- **PROBLEM STATEMENT**: Exact reproductions of all the entries, please, and no pictures.

- **RECORDS TO PROCESS**:

^^^^^^^^

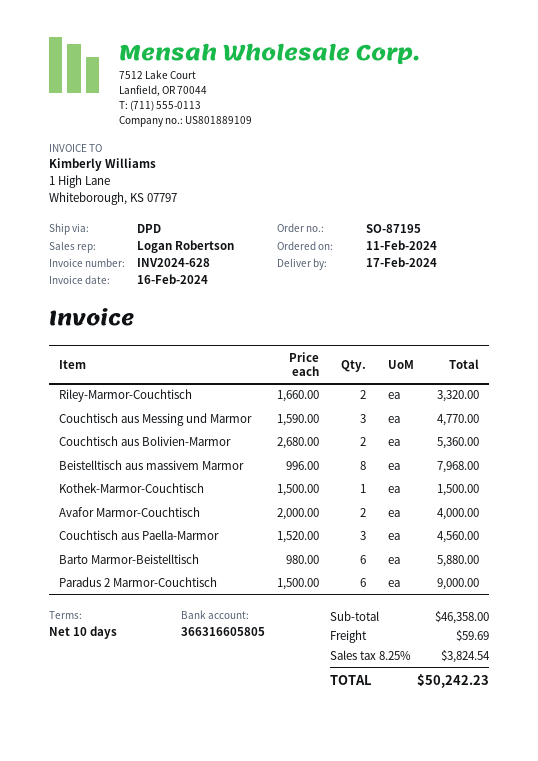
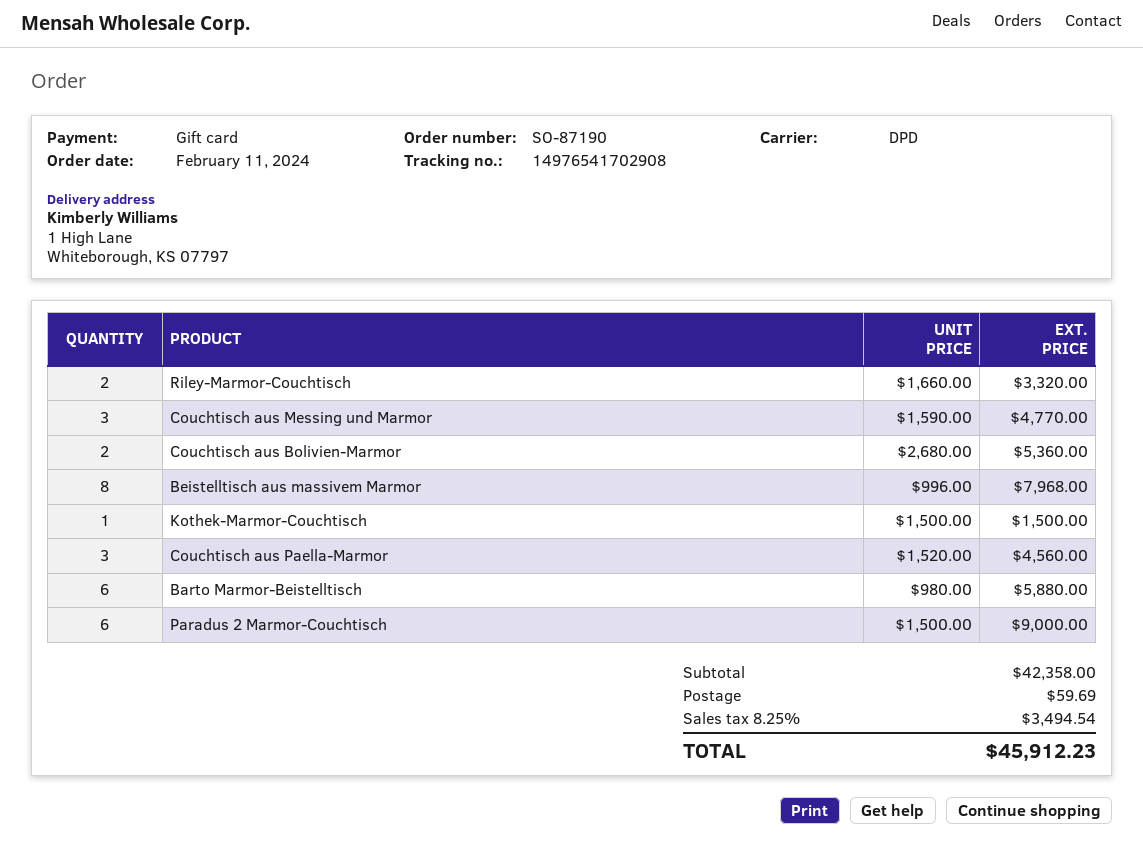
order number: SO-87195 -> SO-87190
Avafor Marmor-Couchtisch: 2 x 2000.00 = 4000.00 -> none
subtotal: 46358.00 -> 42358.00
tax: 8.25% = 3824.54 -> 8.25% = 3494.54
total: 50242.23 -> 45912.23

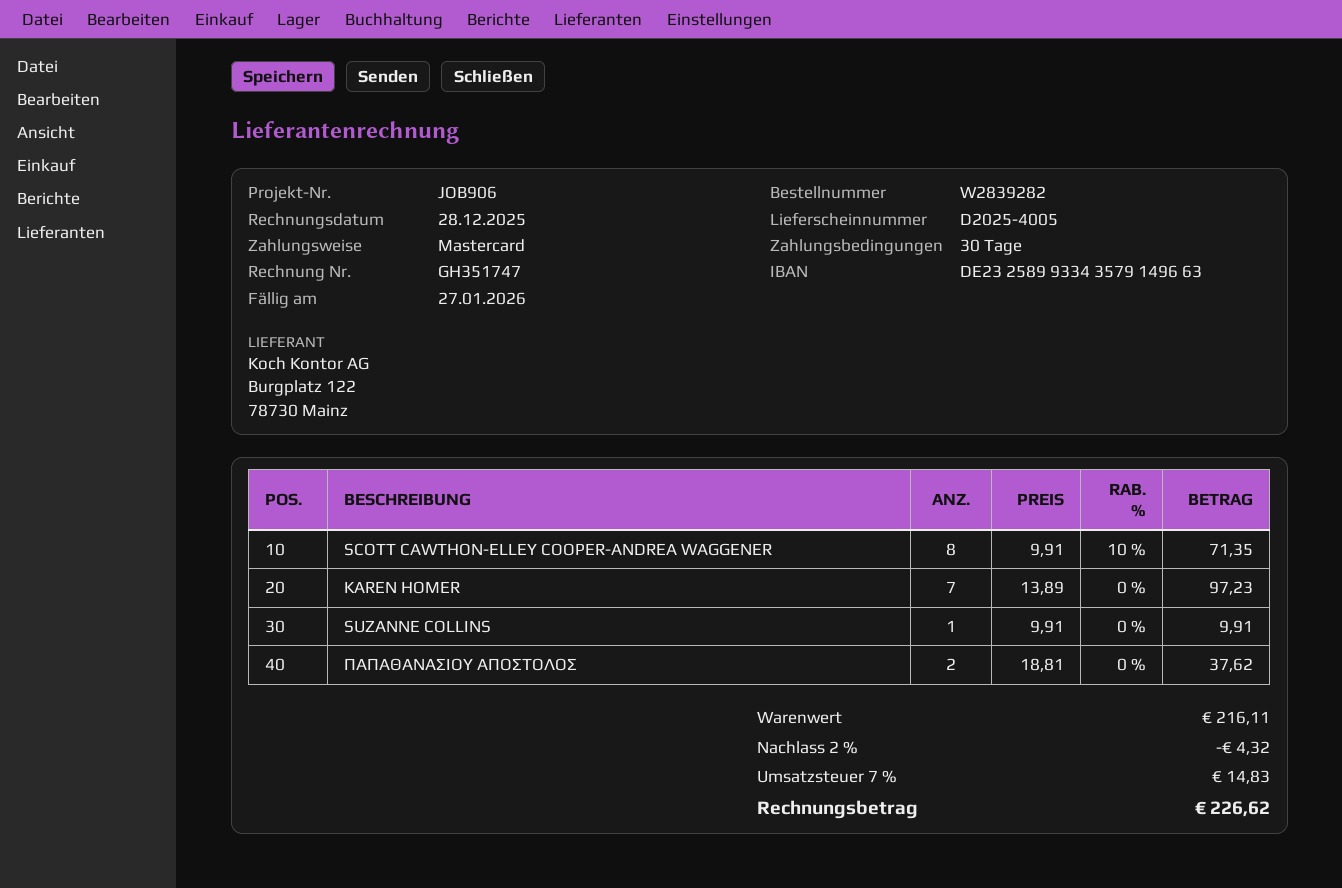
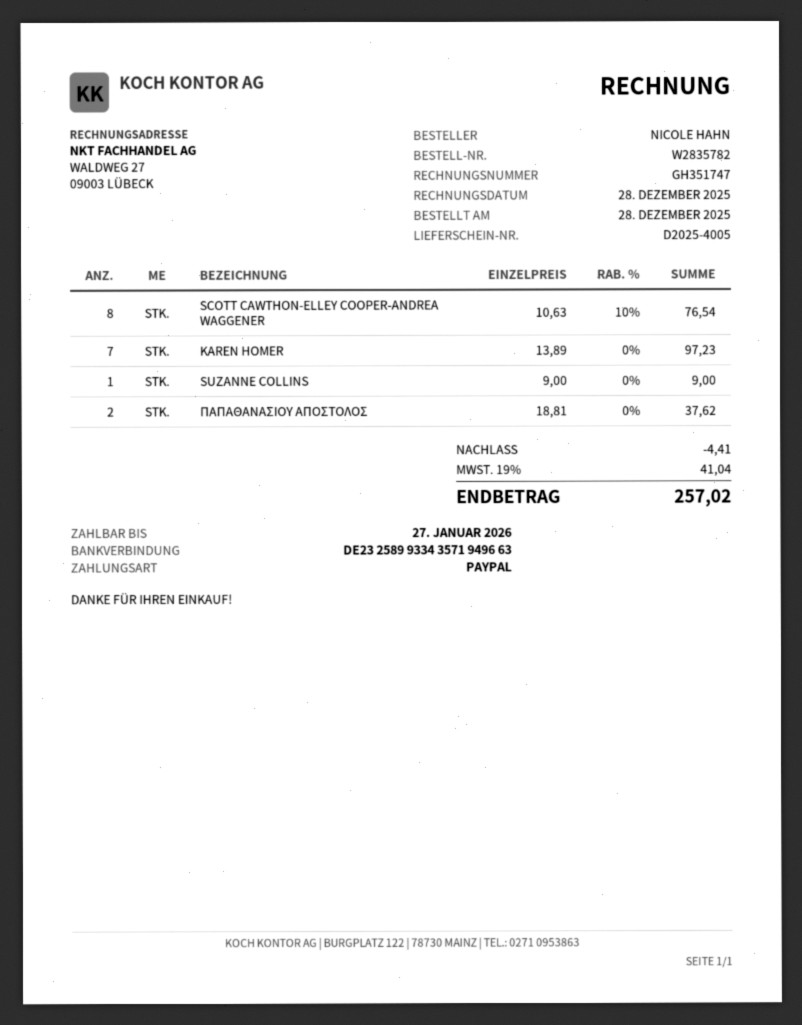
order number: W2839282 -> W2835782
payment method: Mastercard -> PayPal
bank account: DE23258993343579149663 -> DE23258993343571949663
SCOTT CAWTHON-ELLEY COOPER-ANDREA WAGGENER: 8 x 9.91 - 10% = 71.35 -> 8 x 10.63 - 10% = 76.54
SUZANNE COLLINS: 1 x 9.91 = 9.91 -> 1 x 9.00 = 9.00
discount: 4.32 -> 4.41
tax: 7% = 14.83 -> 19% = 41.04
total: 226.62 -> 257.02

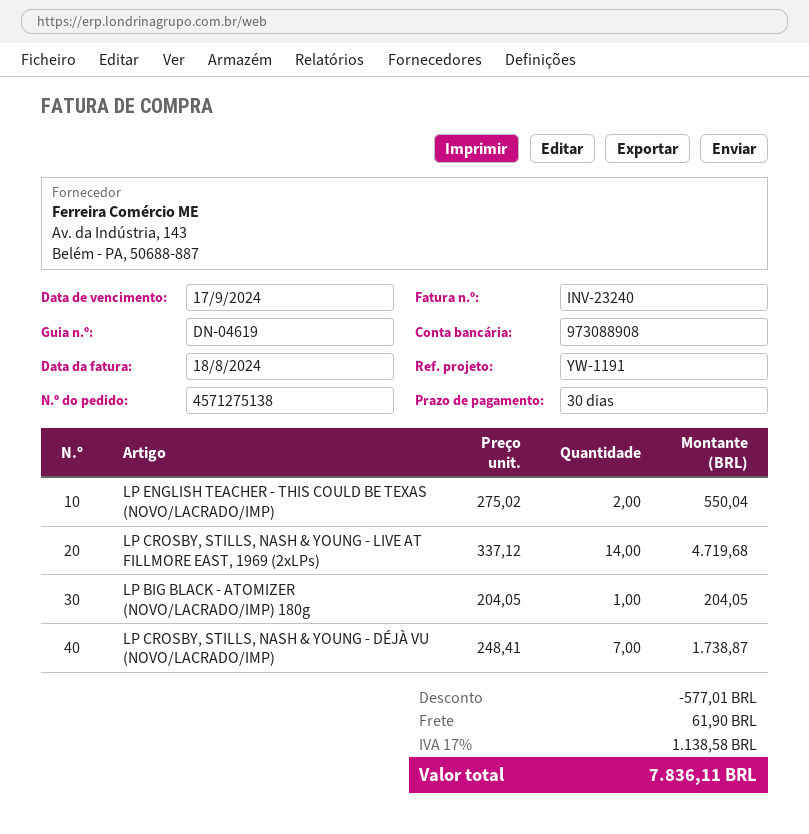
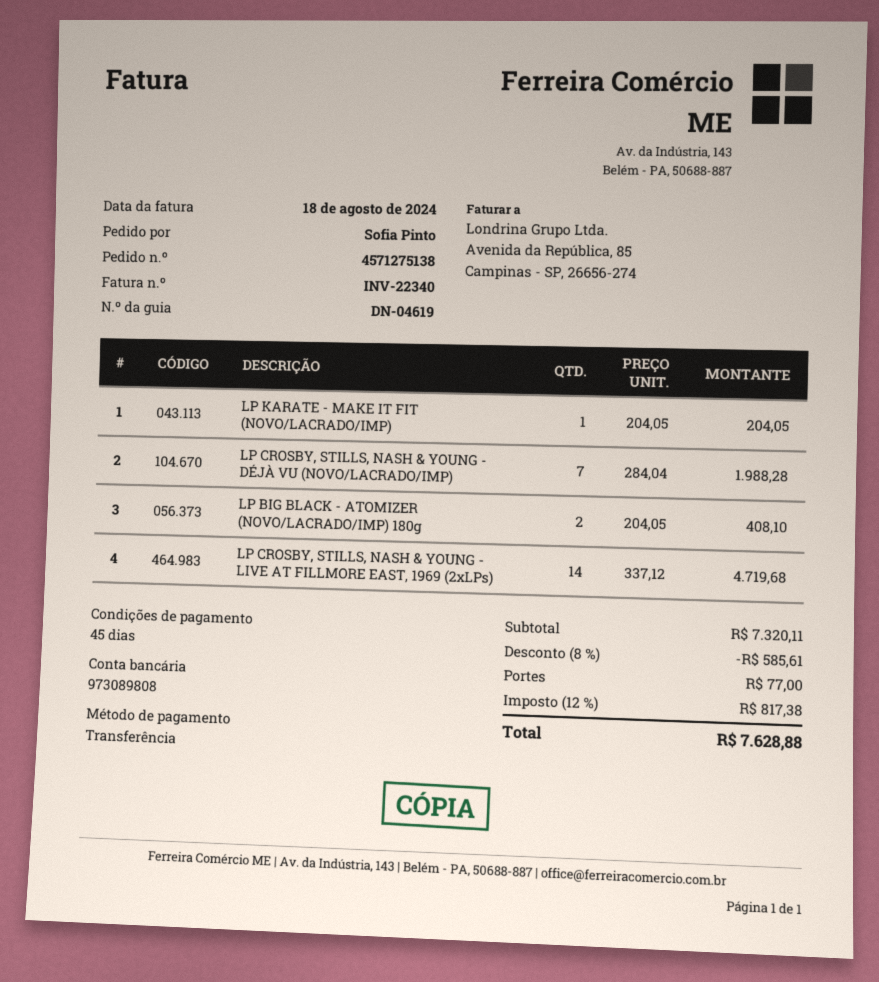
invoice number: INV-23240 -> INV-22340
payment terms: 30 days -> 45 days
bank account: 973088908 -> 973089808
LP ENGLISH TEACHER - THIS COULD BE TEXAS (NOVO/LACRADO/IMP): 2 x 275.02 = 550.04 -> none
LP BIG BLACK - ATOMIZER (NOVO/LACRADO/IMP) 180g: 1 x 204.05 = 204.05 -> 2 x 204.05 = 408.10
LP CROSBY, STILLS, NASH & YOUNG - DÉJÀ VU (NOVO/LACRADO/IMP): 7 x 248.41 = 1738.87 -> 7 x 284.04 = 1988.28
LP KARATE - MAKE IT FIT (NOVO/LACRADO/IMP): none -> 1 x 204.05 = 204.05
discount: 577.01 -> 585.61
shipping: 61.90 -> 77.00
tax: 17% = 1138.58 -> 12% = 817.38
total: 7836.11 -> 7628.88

^^^^^^^^

- **RESULT FOR THIS TASK**:
order number: SO-87195 -> SO-87190
Avafor Marmor-Couchtisch: 2 x 2000.00 = 4000.00 -> none
subtotal: 46358.00 -> 42358.00
tax: 8.25% = 3824.54 -> 8.25% = 3494.54
total: 50242.23 -> 45912.23

order number: W2839282 -> W2835782
payment method: Mastercard -> PayPal
bank account: DE23258993343579149663 -> DE23258993343571949663
SCOTT CAWTHON-ELLEY COOPER-ANDREA WAGGENER: 8 x 9.91 - 10% = 71.35 -> 8 x 10.63 - 10% = 76.54
SUZANNE COLLINS: 1 x 9.91 = 9.91 -> 1 x 9.00 = 9.00
discount: 4.32 -> 4.41
tax: 7% = 14.83 -> 19% = 41.04
total: 226.62 -> 257.02

invoice number: INV-23240 -> INV-22340
payment terms: 30 days -> 45 days
bank account: 973088908 -> 973089808
LP ENGLISH TEACHER - THIS COULD BE TEXAS (NOVO/LACRADO/IMP): 2 x 275.02 = 550.04 -> none
LP BIG BLACK - ATOMIZER (NOVO/LACRADO/IMP) 180g: 1 x 204.05 = 204.05 -> 2 x 204.05 = 408.10
LP CROSBY, STILLS, NASH & YOUNG - DÉJÀ VU (NOVO/LACRADO/IMP): 7 x 248.41 = 1738.87 -> 7 x 284.04 = 1988.28
LP KARATE - MAKE IT FIT (NOVO/LACRADO/IMP): none -> 1 x 204.05 = 204.05
discount: 577.01 -> 585.61
shipping: 61.90 -> 77.00
tax: 17% = 1138.58 -> 12% = 817.38
total: 7836.11 -> 7628.88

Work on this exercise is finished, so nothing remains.